Ringolsby: All-Time Assist Leader

Image credit: Hall of Fame pitcher Bob Lemon grew up with Chuck Stevens in Long Beach and described him as "an angel."

After a 20-year playing and coaching career in pro ball, interrupted by three years of active duty in the Pacific during World War II, Chuck Stevens decided it was time to move on. So in 1959, he took a job with an oil company in Long Beach, where he grew up.

It didn’t last long.

A year later, the Association of Professional Ball Players of America (APBPA), came calling. It needed a new director, and Stevens was considered the perfect fit.

“It wasn’t a job I was looking for,” Stevens said.

But it was a job that fit so well he would spend the next 28 years running the organization that was designed to provide assistance for former players, umpires, scouts and others in the game, both at the minor league and big league levels.

The APBPA would lend assistance for those facing major financial or medical issues or even just a minor league player unable to come up with bus fare home at season’s end.

“He was an angel,’’ the late Bob Lemon, who grew up in Long Beach with Stevens, would frequently say.

Stevens, who had been the oldest living former major league player, died on May 28, just 43 days shy of what would have been his 100th birthday. 

The distinction of oldest living major leaguer now belongs to former pitcher Fred Caligiuri, whose 100th birthday is Oct. 22. His career consisted of 18 appearances for the Philadelphia Athletics in 1941 and ’42.

Stevens debuted with the St.

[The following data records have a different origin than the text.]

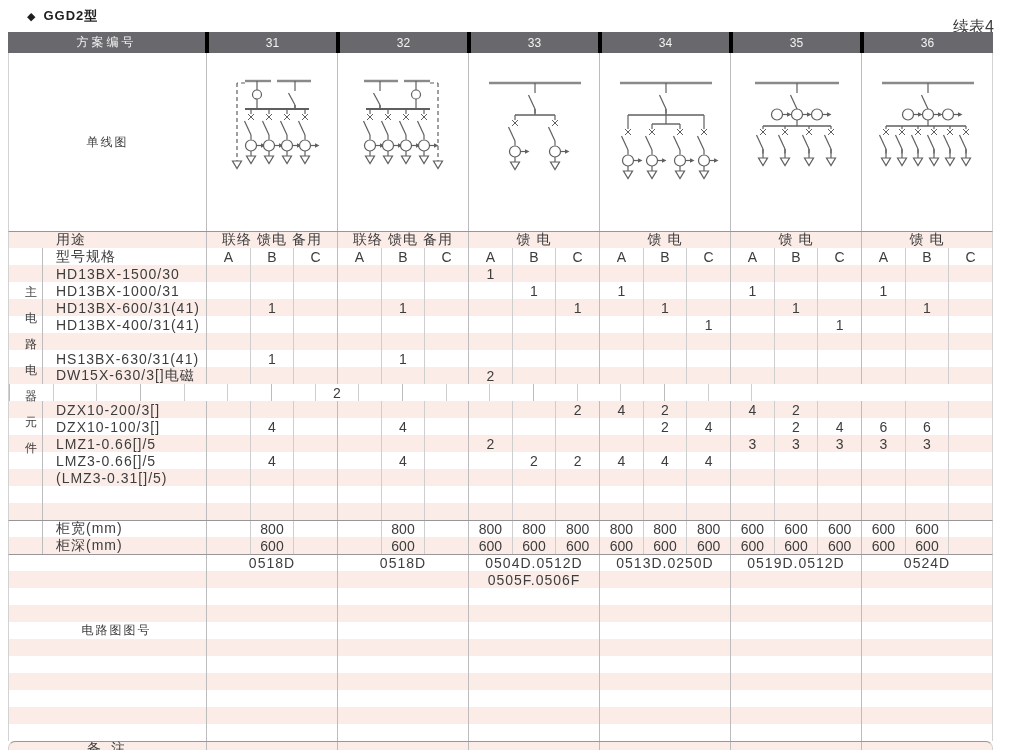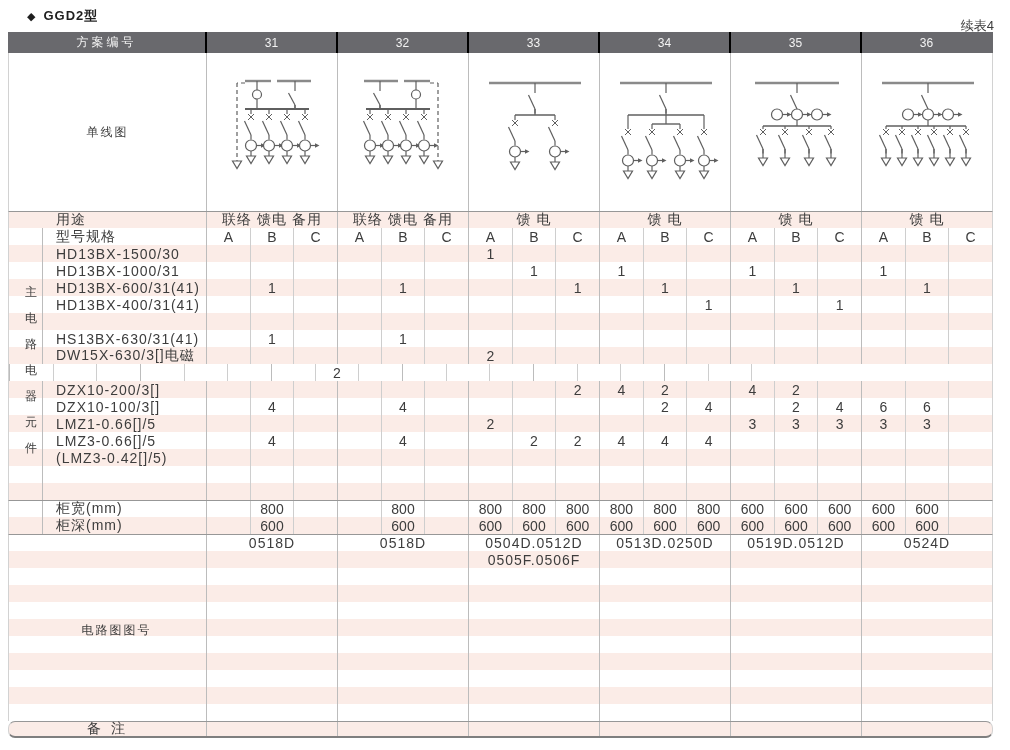--- a/index.html
+++ b/index.html
@@ -3,31 +3,31 @@
 <meta charset="utf-8">
 <style>
   * { box-sizing: border-box; margin: 0; padding: 0; }
   html,body { width:1010px; height:750px; background:#fff;
     font-family:"Liberation Sans","DejaVu Sans",sans-serif; color:#3d3d3d; }
   .page { position:relative; width:1010px; height:750px; overflow:hidden; background:#fff; }
 
   .doc-title { position:absolute; left:27px; top:7px; font-size:13px; font-weight:bold;
     color:#1e1e1e; letter-spacing:1px; display:flex; align-items:center; }
   .diamond { font-size:11px; margin-right:7px; color:#1e1e1e; }
-  .cont-label { position:absolute; right:16px; top:17px; font-size:13px; color:#3d3d3d; }
+  .cont-label { position:absolute; right:16px; top:17px; font-size:16px; color:#3d3d3d; }
 
   .ggd-table { position:absolute; left:8px; top:32px; width:985px; }
 
   .hrow { display:flex; height:21px; background:#69696d; color:#f3f3f3; font-size:12px; }
-  .hcell { display:flex; align-items:center; justify-content:center; border-left:2px solid #000000; letter-spacing:3px; }
+  .hcell { display:flex; align-items:center; justify-content:center; border-left:4px solid #000000; letter-spacing:3px; }
   .hcell:first-child { border-left:none; }
   .hcell.hlabel { width:197px; }
   .hcell.hscheme { width:131px; letter-spacing:0; }
 
-  .drow { display:flex; height:158px; border-left:1px solid #d2d2d2; border-right:1px solid #d2d2d2; background:#fff; }
+  .drow { display:flex; height:178px; border-left:1px solid #d2d2d2; border-right:1px solid #d2d2d2; background:#fff; }
   .dlabel { width:197px; display:flex; align-items:center; justify-content:center;
     font-size:12px; letter-spacing:2px; color:#3d3d3d; }
   .dcell { width:131px; border-left:1px solid #bcbcbc; }
 
   .row { display:flex; height:17px; font-size:14px; border-left:1px solid #d2d2d2;
     border-right:1px solid #d2d2d2; background:#fff; }
   .row.pink { background:#fbece7; }
   .row.sect { border-top:1px solid #979797; }
   .row.bottom { border-bottom:2px solid #7f7f7f;border-radius:7px; }
   .lab { width:197px; display:flex; align-items:center; padding-left:47px; position:relative; letter-spacing:1px; }
@@ -810,21 +810,21 @@
             <div class="sub"></div>
             <div class="sub"></div>
           </div>
           <div class="scell">
             <div class="sub"></div>
             <div class="sub"></div>
             <div class="sub"></div>
           </div>
         </div>
         <div class="row pink">
-          <div class="lab strip">(LMZ3-0.42[]/5)</div>
+          <div class="lab strip">(LMZ3-0.31[]/5)</div>
           <div class="scell">
             <div class="sub"></div>
             <div class="sub"></div>
             <div class="sub"></div>
           </div>
           <div class="scell">
             <div class="sub"></div>
             <div class="sub"></div>
             <div class="sub"></div>
           </div>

Louis Browns in 1941, appearing in four games, then spent the 1942 season in the minor leagues and then had a three-year hiatus from baseball to serve in the U.S. Air Force during WWII.

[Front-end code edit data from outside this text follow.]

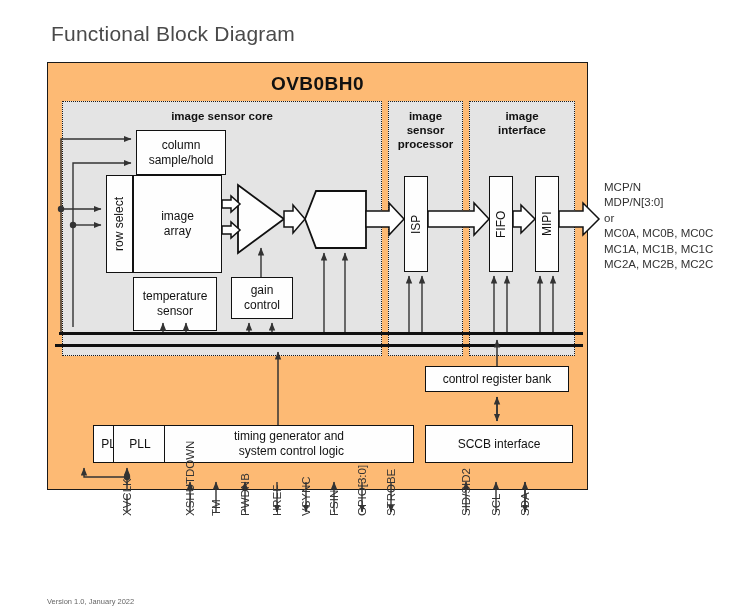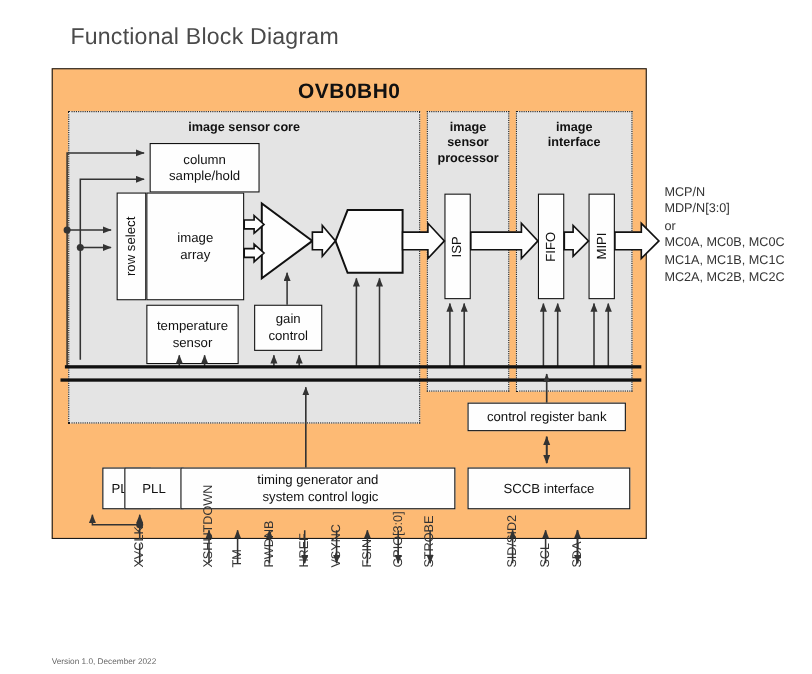--- a/index.html
+++ b/index.html
@@ -1,19 +1,19 @@
 <!DOCTYPE html>
 <html><head>
 <meta charset="utf-8">
 <style>
   html,body{margin:0;padding:0;background:#ffffff;}
   body{width:738px;height:613px;position:relative;overflow:hidden;
        font-family:"Liberation Sans","DejaVu Sans",sans-serif;color:#333;}
 
-  #page-title{position:absolute;left:64px;top:22px;font-size:21px;color:#4a4a4a;
+  #page-title{position:absolute;left:51px;top:22px;font-size:21px;color:#4a4a4a;
               letter-spacing:.2px;}
 
   
   #chip{position:absolute;left:47px;top:62px;width:541px;height:428px;
         background:#fdba74;border:1.5px solid #1a1a1a;box-sizing:border-box;}
   #chip-name{position:absolute;left:0;top:10px;width:100%;text-align:center;
              font-size:19px;font-weight:bold;color:#111;letter-spacing:.5px;}
 
   .dotted{position:absolute;border:1.6px dotted #1a1a1a;background:#e4e4e4;
           box-sizing:border-box;}
@@ -25,50 +25,50 @@
        text-align:center;font-size:12px;color:#111;line-height:15px;}
   .vert{writing-mode:vertical-rl;transform:rotate(180deg);}
 
   svg.ov{position:absolute;left:0;top:0;width:738px;height:613px;
          pointer-events:none;overflow:visible;}
 
   .pinlabel{position:absolute;font-size:11.5px;color:#333;white-space:nowrap;
             writing-mode:vertical-rl;transform:rotate(180deg);
             transform-origin:left top;}
 
-  #outlabels{position:absolute;left:604px;top:168px;font-size:11.5px;color:#333;
+  #outlabels{position:absolute;left:604px;top:180px;font-size:11.5px;color:#333;
              line-height:15.4px;white-space:nowrap;}
 
   #version{position:absolute;left:47px;top:597px;font-size:7.5px;color:#666;}
 </style>
 </head>
 <body>
 
 <div id="page-title">Functional Block Diagram</div>
 
 <div id="chip">
   <div id="chip-name">OVB0BH0</div>
 
-  <div class="dotted" style="left:14px;top:38px;width:320px;height:284px;">
+  <div class="dotted" style="left:14px;top:38px;width:320px;height:255px;">
     <div class="region-title" style="top:7px;">image sensor core</div>
   </div>
 
   <div class="dotted" style="left:340px;top:38px;width:75px;height:255px;">
     <div class="region-title" style="top:7px;white-space:pre-line;">image
 sensor
 processor</div>
   </div>
 
   <div class="dotted" style="left:421px;top:38px;width:106px;height:255px;">
     <div class="region-title" style="top:7px;white-space:pre-line;">image
 interface</div>
   </div>
 </div>
 
-<div class="blk" style="left:136px;top:130px;width:100px;height:45px;white-space:pre-line;">column
+<div class="blk" style="left:136px;top:130px;width:90px;height:45px;white-space:pre-line;">column
 sample/hold</div>
 
 <div class="blk vert" style="left:106px;top:175px;width:27px;height:98px;">row select</div>
 
 <div class="blk" style="left:133px;top:175px;width:89px;height:98px;white-space:pre-line;">image
 array</div>
 
 <div class="blk" style="left:133px;top:277px;width:84px;height:54px;white-space:pre-line;">temperature
 sensor</div>
 
@@ -211,13 +211,13 @@
     <div class="pinlabel" style="left: 283px; top: 516px;">HREF</div>
     <div class="pinlabel" style="left: 312px; top: 516px;">VSYNC</div>
     <div class="pinlabel" style="left: 340px; top: 516px;">FSIN</div>
     <div class="pinlabel" style="left: 368px; top: 516px;">GPIO[3:0]</div>
     <div class="pinlabel" style="left: 397px; top: 516px;">STROBE</div>
     <div class="pinlabel" style="left: 472px; top: 516px;">SID/SID2</div>
     <div class="pinlabel" style="left: 502px; top: 516px;">SCL</div>
     <div class="pinlabel" style="left: 531px; top: 516px;">SDA</div>
   </div>
 
-<div id="version">Version 1.0, December 2022</div>
+<div id="version">Version 1.0, January 2022</div>
 
 </body></html>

He would continue to play professionally through 1957, but he saw big league time only in 1947 and ’48 with the Browns. He opted to play for the Hollywood Stars of the Pacific Coast League in 1949 instead of the Browns because the money was comparable, even if it was a minor league team—and he would be closer to home.

Even in Stevens’ brief big league career—211 games spent exclusively at first base—he enjoyed significant events. His first hit came off Hall of Famer Early Wynn in 1941. His first home run was hit at Yankee Stadium in 1946. Eight of his 184 career hits came off Hall of Famer Bob Feller. That was the most hits he had against any pitcher. 

And it was Stevens who on July 9, 1948, not only singled off Lemon, his childhood buddy and Hall of Famer, but also later in that game singled for the first major league hit ever allowed by Satchel Paige.

He even had a role in film “The Stratton Story,” featuring James Stewart, as well as other baseball-related films, an outgrowth of relationships he made in Hollywood during his tenure with the Stars from 1948-54.

In Stevens’ later years, however, his focus always returned to the APBPA.

Earlier this year, in a conversation with the Long Beach Press-Telegram’s Bob Keisser, Stevens spoke of compiling “the most career saves” in reference to his 38 years with the APBAPA. He told Keisser about different situations in which the association was able to help. Examples included a player left paralyzed and also a player with terminal cancer who was about to be evicted from his home.

“There was a tax lien on his home and the IRS was going to take it,” Stevens said, his memory still strong at age 99. “They didn’t care that he was so ill. We were able to take care of the taxes, so he could pass away in his home and not die in a parking lot.”

To help raise funds, Stevens even organized an old-timers’ game that was a stand-alone event not tied into a pregame festivity for a major league game. It debuted as the Cracker Jack All-Star Game at RFK Stadium in Washington in 1982. Stevens managed the American League team and made players on both teams play the positions they played during their careers. The event moved between RFK Stadium and Memorial Stadium in Buffalo.

“We weren’t giving great amounts out to anyone, except in the worst cases,” Stevens said. “The situations often were someone having a rough time who just needed a hand up to take care of the necessities of life. One player called us and all he wanted was enough money for a bus ticket home. 

“I never dwelled on how bad some of the situations were, but I was proud we were able to help, and do it quietly.”

Stevens is survived by Maria, his wife of 77 years, whom he met in the fourth grade.